Avec les élections présidentielles en Colombie et au Pérou, l’extrême droite continue d’avancer ses pions en Amérique latine. Soutenus par le président américain Donald Trump, le Colombien Abelardo de la Espriella et la Péruvienne Keiko Fujimori viennent d’être élus à la présidence de leur pays, le 21 juin pour le premier, le 29 pour la seconde. Dans les deux cas, ils l’ont emporté avec une infime avance sur leur adversaire de gauche. Et, dans les deux cas, le vote des électeurs qui vivent à l’étranger a été crucial pour leur victoire.

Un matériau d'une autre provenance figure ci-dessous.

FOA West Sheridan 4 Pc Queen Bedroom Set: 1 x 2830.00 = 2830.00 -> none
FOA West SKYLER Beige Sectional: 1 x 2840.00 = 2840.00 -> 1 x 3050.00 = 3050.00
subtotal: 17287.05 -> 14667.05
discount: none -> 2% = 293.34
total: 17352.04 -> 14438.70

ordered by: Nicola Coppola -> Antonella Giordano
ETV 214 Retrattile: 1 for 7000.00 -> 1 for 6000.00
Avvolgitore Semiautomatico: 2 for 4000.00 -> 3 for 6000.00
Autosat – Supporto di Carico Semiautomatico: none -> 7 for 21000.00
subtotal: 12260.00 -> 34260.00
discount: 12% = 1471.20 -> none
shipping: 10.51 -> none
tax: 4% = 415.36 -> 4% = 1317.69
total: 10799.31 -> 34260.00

Au Pérou, Keiko Fujimori l’a emporté avec un peu plus de 49 000 voix d’avance, à 50,13 %, contre 49,87 % pour son rival Roberto Sanchez. Mais si l’on omet les bulletins venus de l’étranger, c’est ce dernier qui l’a emporté au Pérou, avec 32 000 voix d’avance.

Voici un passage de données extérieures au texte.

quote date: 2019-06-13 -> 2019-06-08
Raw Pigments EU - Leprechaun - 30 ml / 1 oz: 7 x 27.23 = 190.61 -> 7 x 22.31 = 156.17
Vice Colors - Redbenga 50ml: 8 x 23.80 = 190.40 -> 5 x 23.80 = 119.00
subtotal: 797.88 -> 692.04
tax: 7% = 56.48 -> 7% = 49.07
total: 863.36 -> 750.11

Plus de 3,5 millions de Péruviens résident à l’étranger, principalement aux Etats-Unis (30 % d’entre eux), en Espagne (16 %) et en Argentine (13 %) ; environ 1,2 million d’électeurs étaient inscrits sur les listes. Et, parmi eux, seuls 27 % se sont déplacés aux urnes. Ils ont voté à 63,2 % pour Keiko Fujimori. Au Japon, pays d’origine de ses grands-parents, elle a même raflé 90 % des voix.